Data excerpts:

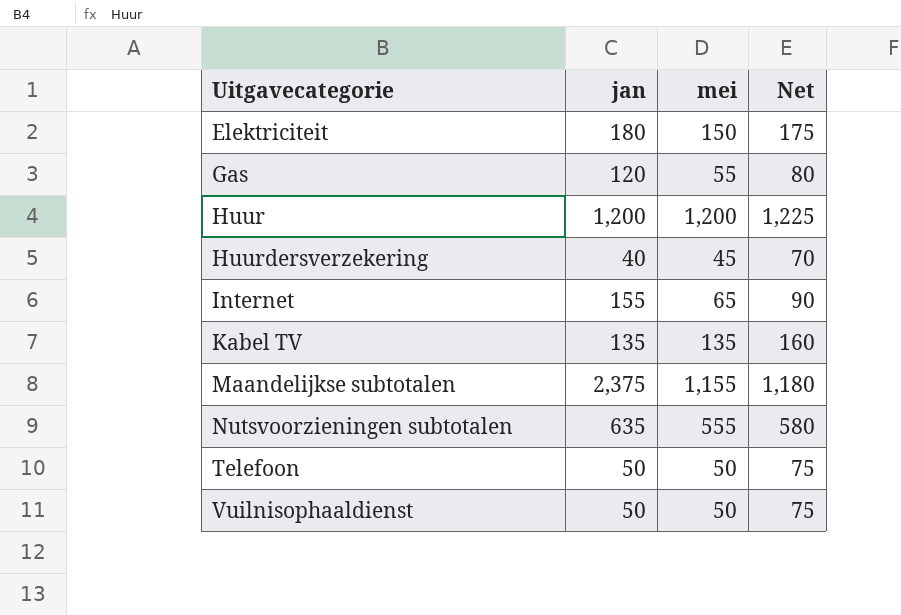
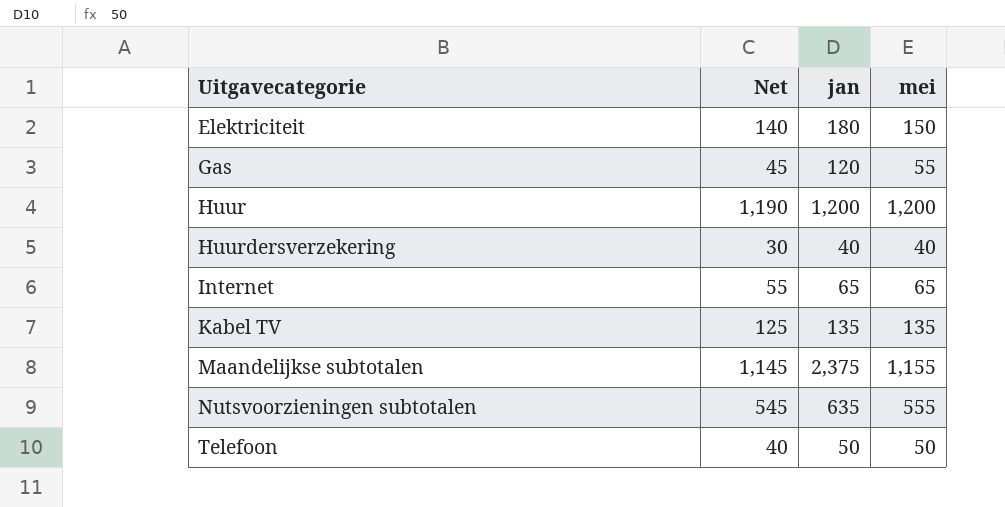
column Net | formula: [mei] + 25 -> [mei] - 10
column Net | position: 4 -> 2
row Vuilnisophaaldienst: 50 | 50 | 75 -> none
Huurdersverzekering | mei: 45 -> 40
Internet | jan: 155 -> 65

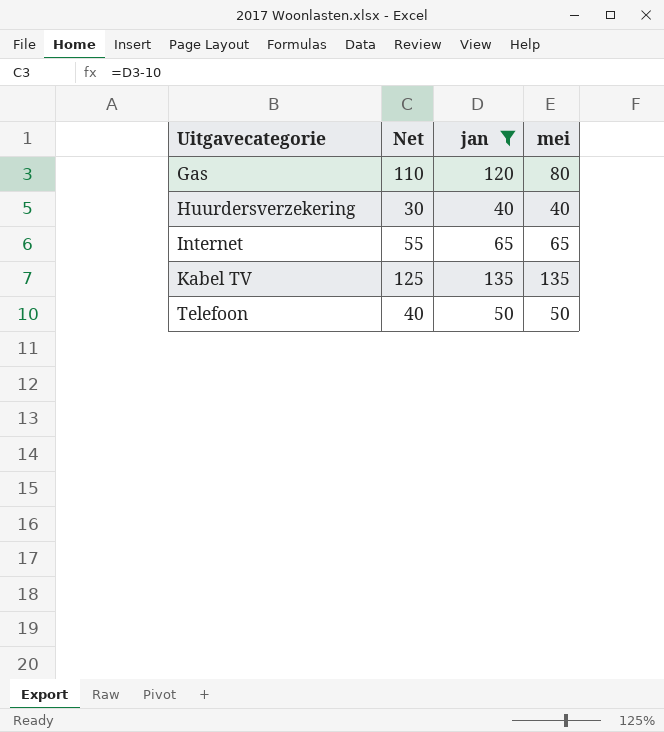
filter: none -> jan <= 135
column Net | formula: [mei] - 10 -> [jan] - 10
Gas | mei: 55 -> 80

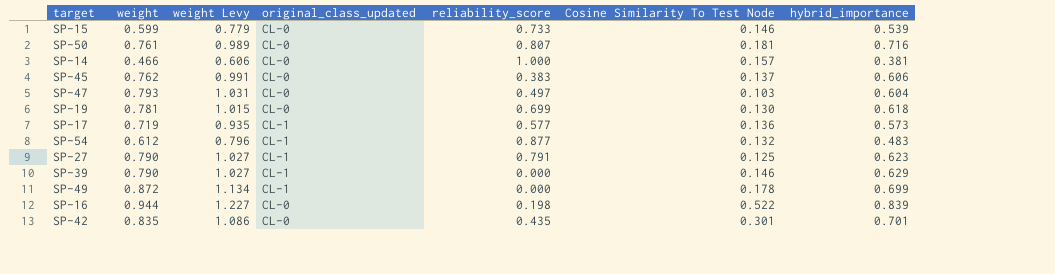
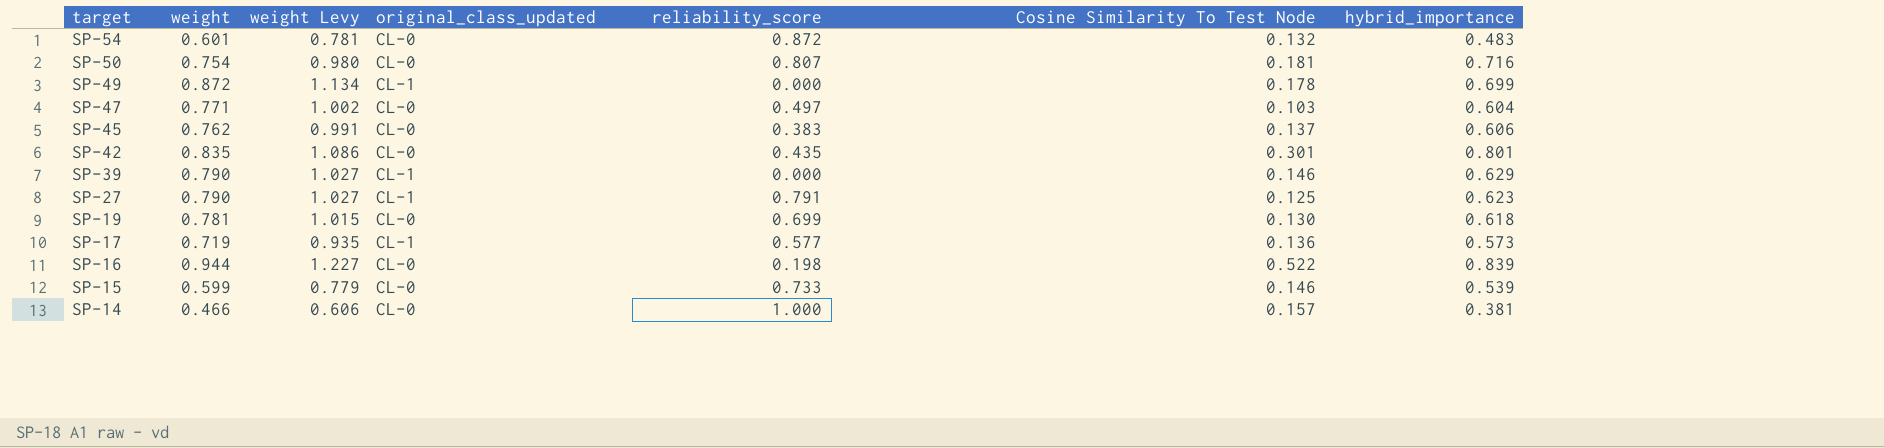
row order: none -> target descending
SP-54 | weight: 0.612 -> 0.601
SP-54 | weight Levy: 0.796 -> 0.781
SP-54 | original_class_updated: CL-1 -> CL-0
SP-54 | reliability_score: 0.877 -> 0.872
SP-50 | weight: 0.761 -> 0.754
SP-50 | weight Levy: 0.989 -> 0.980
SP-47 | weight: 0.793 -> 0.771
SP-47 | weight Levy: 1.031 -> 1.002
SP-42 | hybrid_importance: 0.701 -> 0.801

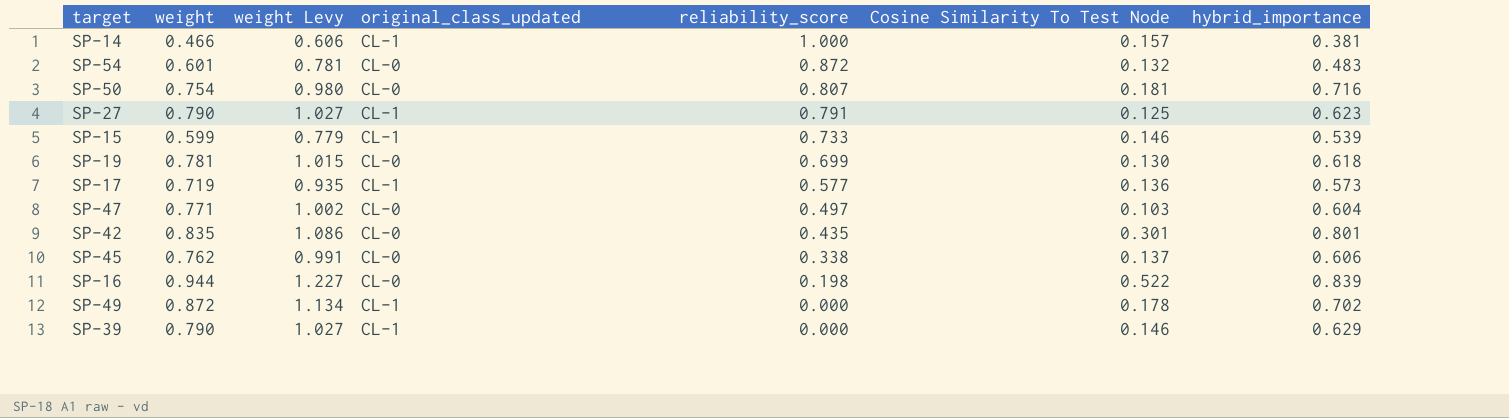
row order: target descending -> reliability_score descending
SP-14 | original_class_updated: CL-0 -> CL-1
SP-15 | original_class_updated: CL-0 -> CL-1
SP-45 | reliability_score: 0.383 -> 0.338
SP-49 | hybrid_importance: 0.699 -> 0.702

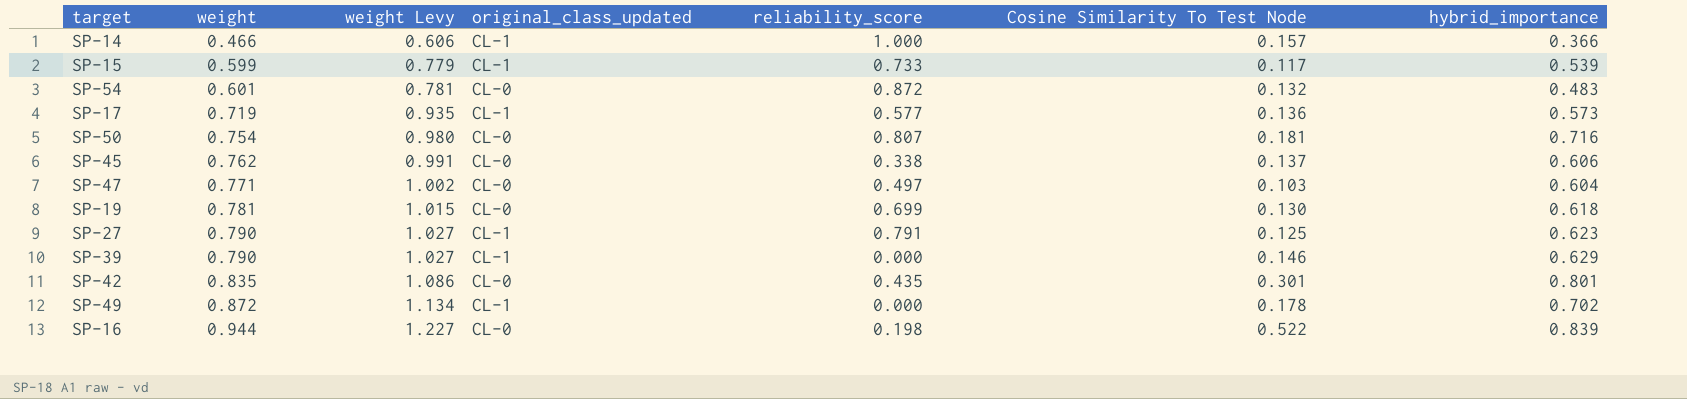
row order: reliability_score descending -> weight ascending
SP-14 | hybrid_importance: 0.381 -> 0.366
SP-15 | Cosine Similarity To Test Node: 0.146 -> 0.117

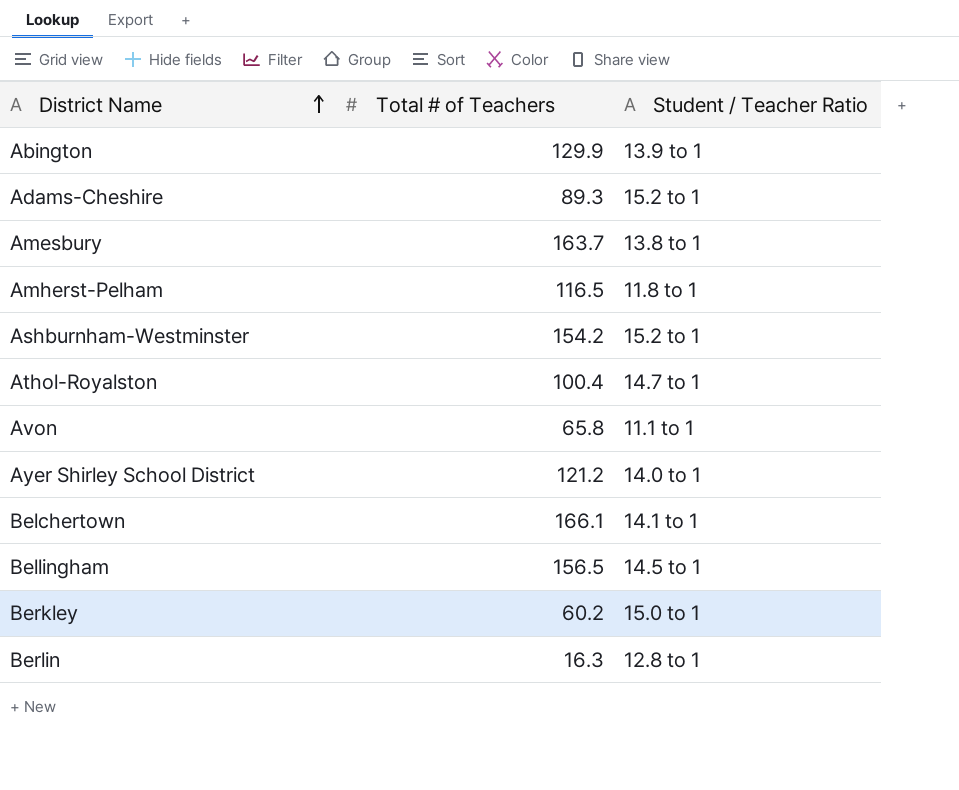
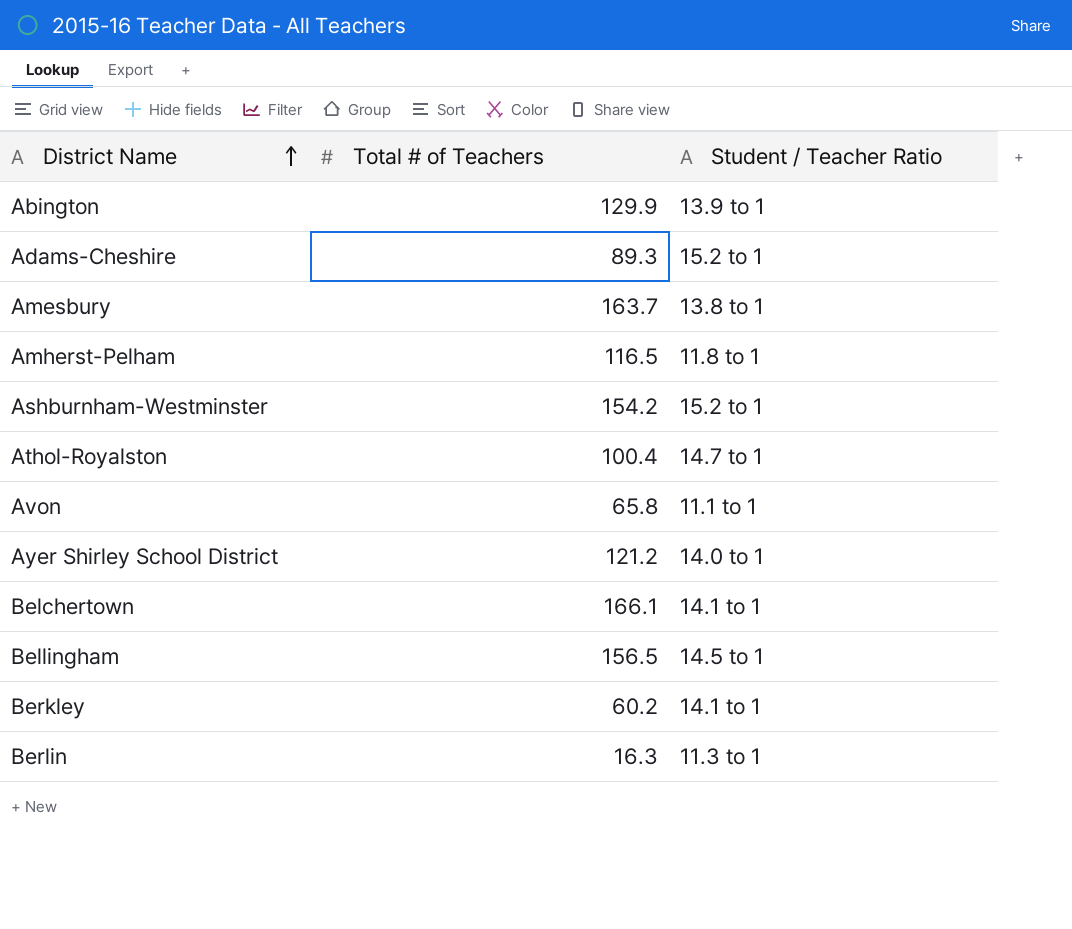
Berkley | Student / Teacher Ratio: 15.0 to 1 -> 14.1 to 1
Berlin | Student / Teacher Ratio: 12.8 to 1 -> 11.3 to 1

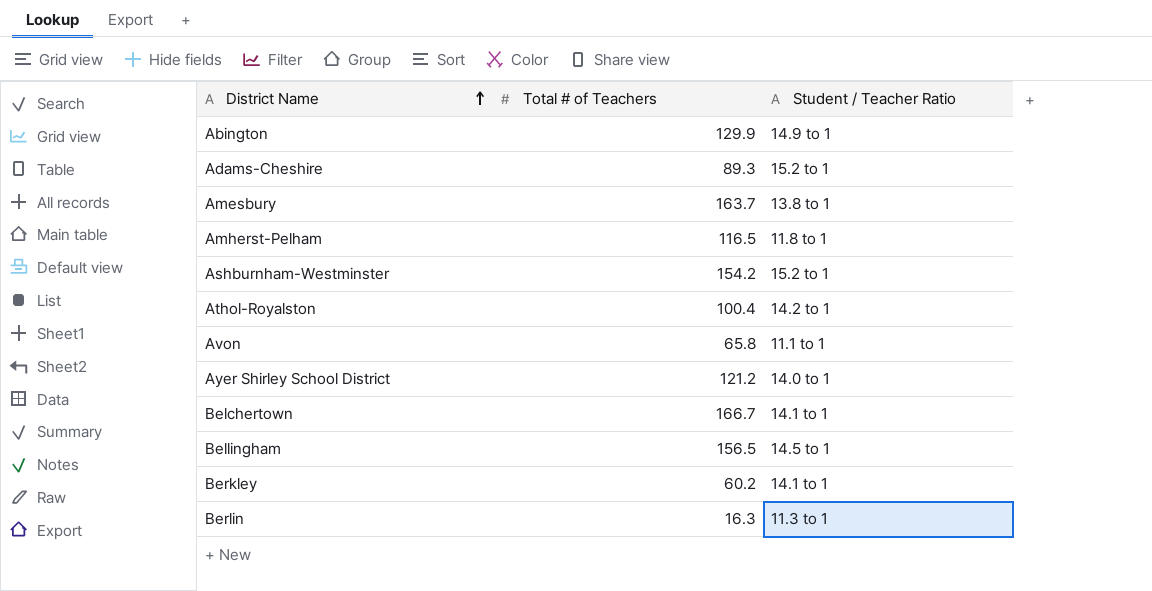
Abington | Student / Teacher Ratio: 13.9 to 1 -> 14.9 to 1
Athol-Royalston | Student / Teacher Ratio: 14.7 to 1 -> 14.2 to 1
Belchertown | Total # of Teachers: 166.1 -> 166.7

_Task brief_:
Give back exactly the lines from the first line of the data through the line with "SP-42 | hybrid_importance: 0.701 -> 0.801", pictures excluded.

_Answer space_:
column Net | formula: [mei] + 25 -> [mei] - 10
column Net | position: 4 -> 2
row Vuilnisophaaldienst: 50 | 50 | 75 -> none
Huurdersverzekering | mei: 45 -> 40
Internet | jan: 155 -> 65

filter: none -> jan <= 135
column Net | formula: [mei] - 10 -> [jan] - 10
Gas | mei: 55 -> 80

row order: none -> target descending
SP-54 | weight: 0.612 -> 0.601
SP-54 | weight Levy: 0.796 -> 0.781
SP-54 | original_class_updated: CL-1 -> CL-0
SP-54 | reliability_score: 0.877 -> 0.872
SP-50 | weight: 0.761 -> 0.754
SP-50 | weight Levy: 0.989 -> 0.980
SP-47 | weight: 0.793 -> 0.771
SP-47 | weight Levy: 1.031 -> 1.002
SP-42 | hybrid_importance: 0.701 -> 0.801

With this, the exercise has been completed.